If you haven't already, check out the new book: The Greatest Fraud Never Told: False Accusations, Phony Grand Jury Reports, and the Assault on the Catholic Church … available at


  1. LLC says:

    The following quote from Attorney General Dana Nessel doesn’t sound right: “We have an investigation, we are ready to go to prosecution and then sometimes we’ll have a victim that will back out and decide that they don’t want to relive an experience from decades ago”, implying that because the victim chooses not to press charges, the alleged sex offender cannot be arrested and brought to trial.

    It’s my understanding, as also confirmed at, that “ONLY the Prosecuting Attorney can issue or dismiss charges. This is important because it takes the responsibility for prosecuting the wrongdoer off the victim's shoulders and puts it on the Prosecuting Attorney's, where it legally belongs”. In other words, even without the alleged victim’s testimony, if the case is strong enough, the prosecutor has the power to “prosecute the wrongdoer”.
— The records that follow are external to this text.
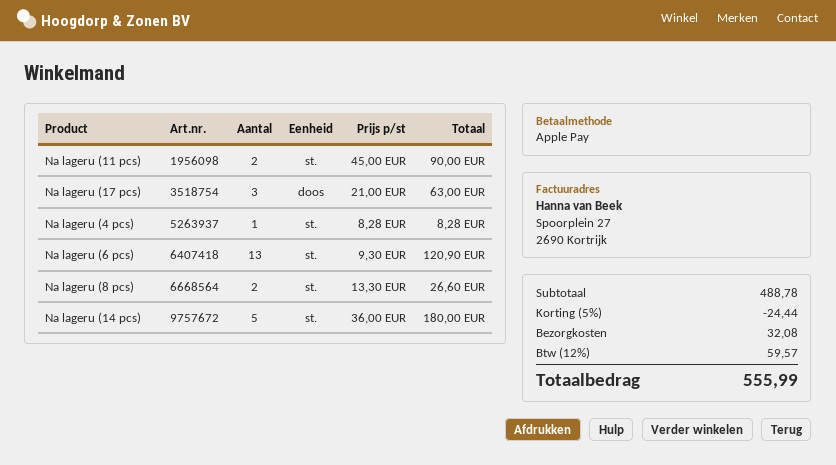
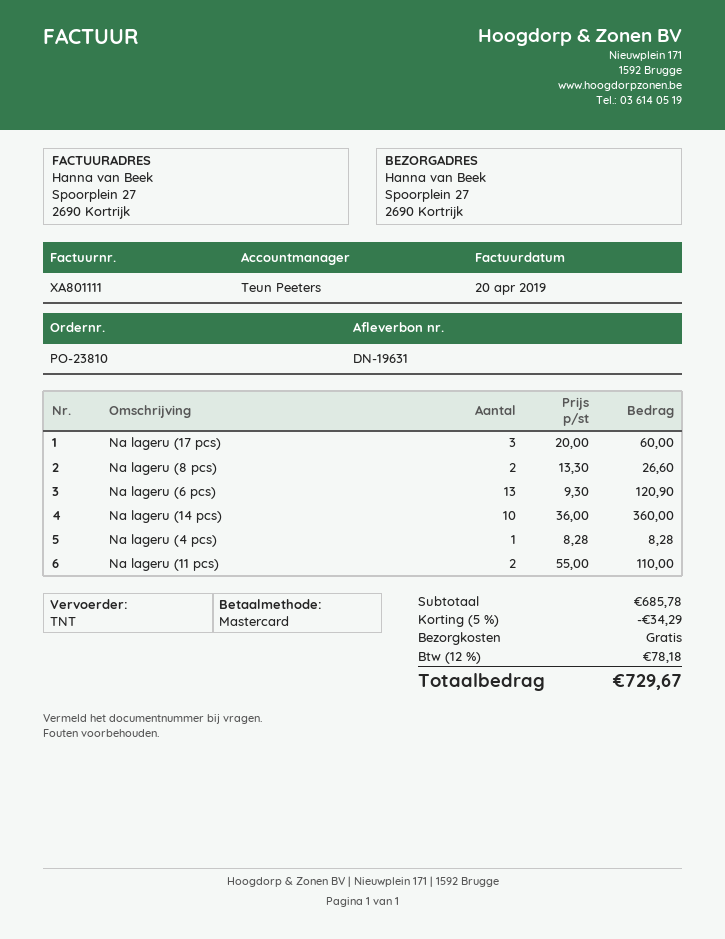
payment method: Apple Pay -> Mastercard
Na lageru (11 pcs): 2 x 45.00 = 90.00 -> 2 x 55.00 = 110.00
Na lageru (17 pcs): 3 x 21.00 = 63.00 -> 3 x 20.00 = 60.00
Na lageru (14 pcs): 5 x 36.00 = 180.00 -> 10 x 36.00 = 360.00
subtotal: 488.78 -> 685.78
discount: 5% = 24.44 -> 5% = 34.29
shipping: 32.08 -> 0.00
tax: 12% = 59.57 -> 12% = 78.18
total: 555.99 -> 729.67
    Perhaps (but I am not in the Law business, so I could be mistaken) some of the cases where the alleged victims decided to “back out” did not have such strong evidences as the AG tries to suggest. This shouldn’t come as a surprise, given the recent history.

  2. john says:

    It is true that in the final analysis it is always up to the preosecting attorney or the attorney general as to whether or not to move forward with a criminal case. It is not the "victims" choice. In many of these cases however the only real evidence of the crime is the testimony of the "victim". Without that testimony the prosecutor or AG is unable to proceed with a case. It is usually not the only piece of evidence but it is always the most primary piece of evidence. How can you prove a sexual assault occurred without someone coming forward and saying that they were sexually assaulted?  Plus no prosecutor or AG that I have ever seen is willing to proceed with a case where the "victim" says they will feel traumatized by being required to testify about an event from decades ago and does not want to testify about it. The prosecutor or AG would then find themselves of being at a minimum "unsympathetic" to the plight of the victim.

    • LLC says:

      Hi John,

      thank you for the feedback. I would argue that since sexual predators usually target multiple victims during an extended time window, prosecutors could have multiple reports pointing at the same individual, with corroborating evidences provided by external witnesses. This, of course, in absence of actual physical proofs, such as residual DNA, videos or photos, etc, probably more easily obtainable in case of recent crimes.

      “How can you prove a sexual assault occurred without someone coming forward and saying that they were sexually assaulted?” = this is not what I said, nor what the AG was saying. In fact, she says that the victims would back off after originally reporting the crime, and after the investigation had started.

      I also agree that most AGs would think twice before requiring a victim to testify against his or her will, and rightly so, but at the same time, if this is the only way to bring a criminal to justice, you can bet you last penny that they would.

      My point, however, is that the Michigan AG has proven in the past to be quite “trigger-happy” when it comes of accusing Catholics of crimes. Perhaps a more balanced approach is needed, and it would greatly benefit the cause of punishing past crimes and prevent future ones.